SAMOSELY (2)

 



A la télévision, aucune information digne de ce nom ne filtrait. Comme d’habitude, on rassurait la population en disant que les autorités « gardaient tout sous contrôle ». Mais c’était quoi ce tout ? Les journalistes étaient rassurants, souriants même. Ils parlaient d’un rayon invisible nocif qui miraculeusement avait pu être stoppé avant qu’il n’atteigne les villes voisines. « On nage en pleine science-fiction ! » se disait Irina tout haut, donnant ainsi l’impression fugace qu’elle parlait à quelqu’un  dans la pièce. A force de vivre seule, elle avait développé quelques manies dont elle était incapable de se débarrasser. Etait-elle donc la seule à observer le manège nocturne des camions ?

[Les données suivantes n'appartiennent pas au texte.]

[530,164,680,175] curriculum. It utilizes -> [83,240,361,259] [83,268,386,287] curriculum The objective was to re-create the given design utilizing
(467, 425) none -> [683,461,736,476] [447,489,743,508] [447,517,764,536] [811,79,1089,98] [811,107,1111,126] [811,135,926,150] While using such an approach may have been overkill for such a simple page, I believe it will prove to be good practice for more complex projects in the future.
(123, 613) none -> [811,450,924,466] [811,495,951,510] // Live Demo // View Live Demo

Et puis une nuit, les chevaux de Troie modernes ne vinrent pas. C’était la première fois depuis vingt-huit nuits. Entre temps, en journée, Irina s’était rendue compte que le silence de son immeuble était plus oppressant que d’habitude. Peu de fenêtres avoisinantes étaient encore ouvertes. Il n’y avait plus d’enfants qui criaient sur la place. Une voiture venait, de temps en temps, traversait la rue, puis plus rien. Enfin, le commerce en face de chez elle, endroit stratégique car c’était le seul endroit qui la poussait à quitter son nid et affronter le monde extérieur, était résolument fermé. Même si elle avait pris l’habitude de se nourrir avec parcimonie, vestige d’un temps où les privations étaient plus nombreuses, ses réserves alimentaires n’étaient pas éternelles. Il fallait trouver un plan B.

Sortir.

Sortir et chercher.

Sortir, chercher et affronter le monde extérieur.

Irina décida de se donner quatre jours pour se faire à l’idée. Quatre jours pour faire le point. Elle sortirait un mardi, jour habituel du marché, avant la catastrophe.